Translated by Anna Snyder — 3 months ago

Original text by Jesus en su tinta

Hello to all those who love the wonderful city of Kings! It is said that to meet with literature is to travel to a world full of surprises, in which you can in one way or another rediscover yourself. Reading makes us free, and to find a place where you can let loose this passion, luckily nowadays this exists in many parts of Lima. A clear example of this is without a doubt the House of Peruvian Literature, which can be found in the brand-new historical center of Lima.

A house with a lot of history:

As I have already told you in another post, the House of Peruvian Literature is situated on what in olden days was the center of the railroads that connected Lima with Callao, and moreover today it also has the famouse train that connects Lima with Huancayo also known as The Macho Train.
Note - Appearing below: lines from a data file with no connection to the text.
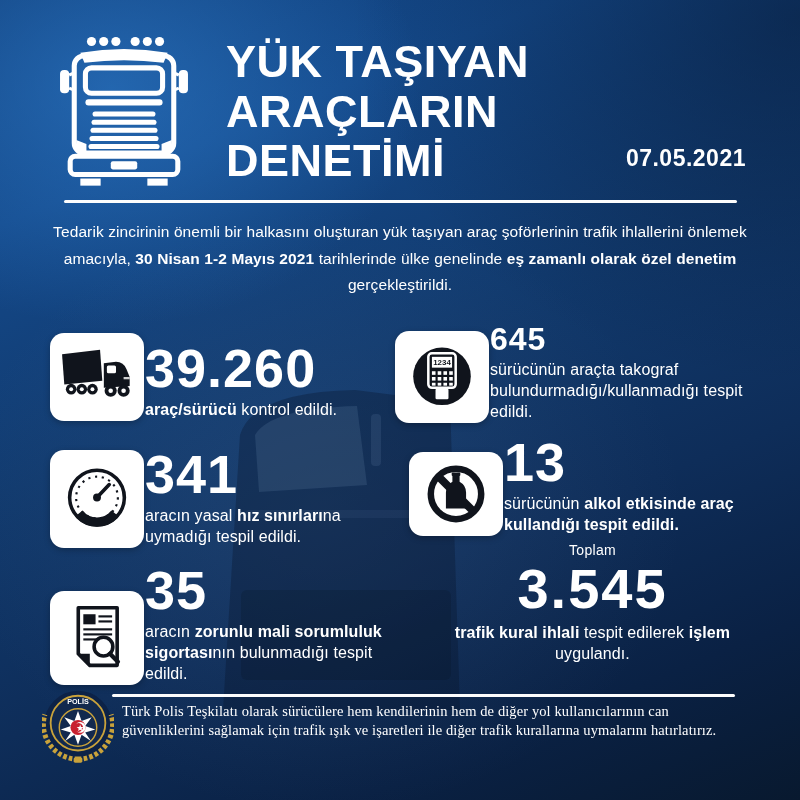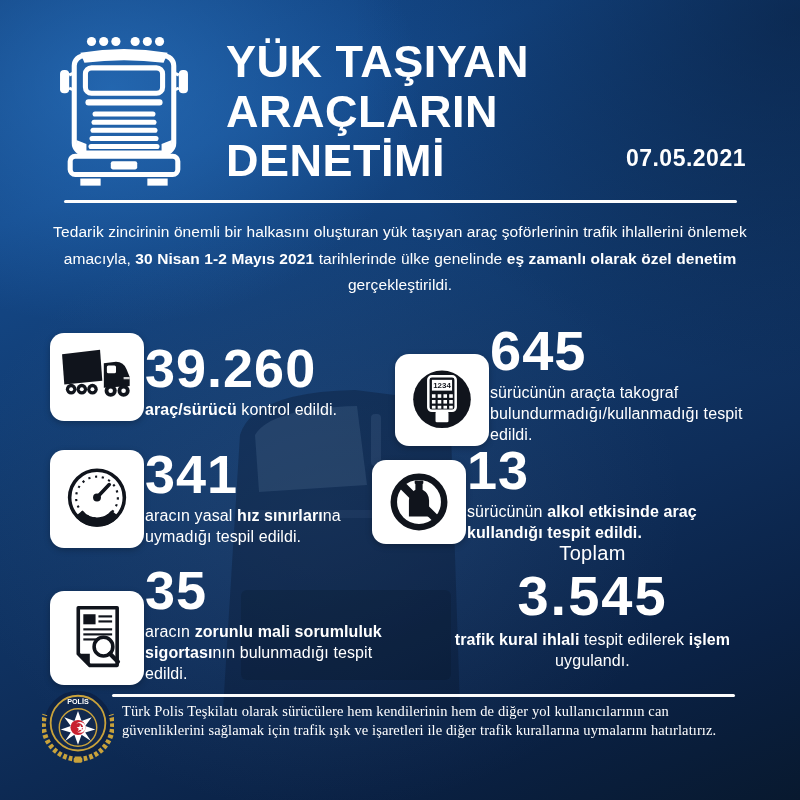--- a/index.html
+++ b/index.html
@@ -186,7 +186,7 @@
       </svg>
     </div>
     <div class="stxt">
-      <div class="num" style="font-size:56px;">645</div>
+      <div class="num" style="font-size:32px;">645</div>
       <div class="lbl"><span>sürücünün araçta takograf bulundurmadığı/kullanmadığı tespit edildi.</span></div>
     </div>
   </section>

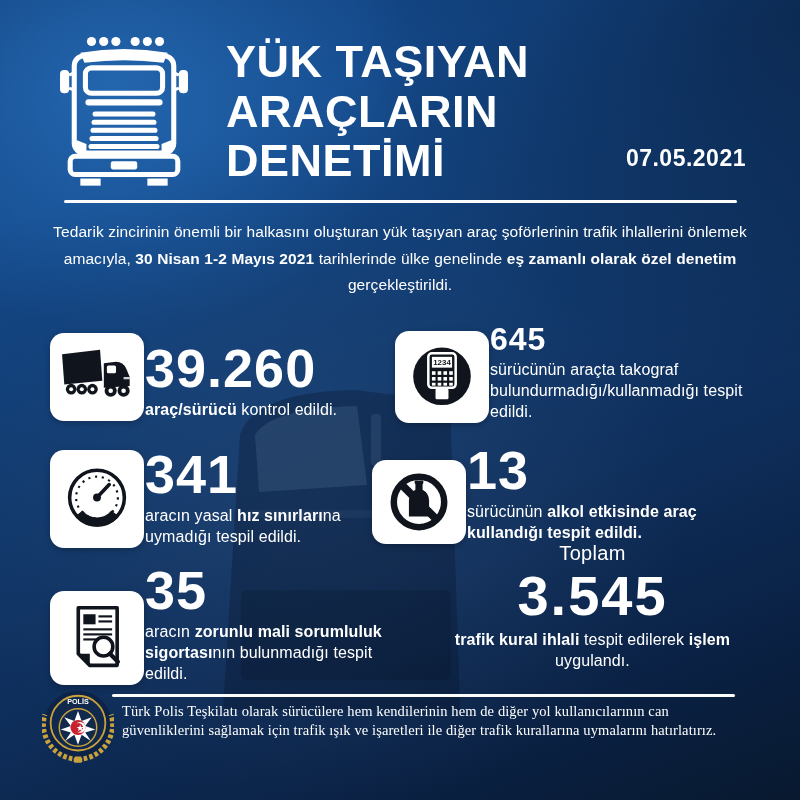--- a/index.html
+++ b/index.html
@@ -191,7 +191,7 @@
     </div>
   </section>
 
-  <section class="stat" style="left:372px;top:437px;width:368px;margin-top:8px;">
+  <section class="stat" style="left:409px;top:437px;width:368px;">
     <div class="ibox" style="height:84px;">
       <svg viewBox="0 0 100 100">
         <path d="M45 24 h10 v9 q9 5 9 15 v22 h-28 v-22 q0 -10 9 -15 z" fill="#10141c"></path>

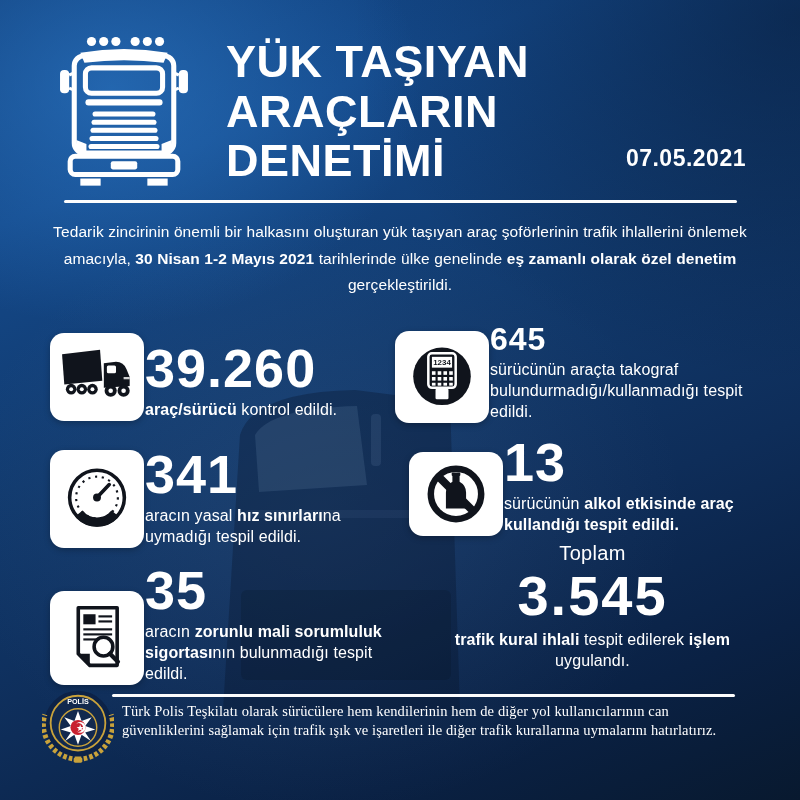--- a/index.html
+++ b/index.html
@@ -31,7 +31,7 @@
   .lbl{font-size:16px;line-height:1.30;margin-top:6px;letter-spacing:0.1px;}
   .lbl b{font-weight:700;}
   .total{position:absolute;left:420px;top:542px;width:345px;text-align:center;}
-  .total-heading{font-size:20px;letter-spacing:0.3px;}
+  .total-heading{font-size:14px;letter-spacing:0.3px;}
   .total .num{font-size:56px;letter-spacing:2px;margin-top:4px;}
   .total .lbl{font-size:16px;margin-top:8px;}
   .police-logo{position:absolute;left:42px;top:686px;width:72px;height:80px;}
Every time I come to the center of Lima, I can't keep from retracing its streets and falling in love to the maximum with every one of its monuments, and evern though today I already know almost all of them, I always look at my city through different eyes, because I always find something new, and that is what moves me every time I come to the House of Peruvian Literature, which is a center open to the general public of all ages, in which a book will take you on an adventure that you will never be able to forget in your journey through the city of Kings, my beloved Lima.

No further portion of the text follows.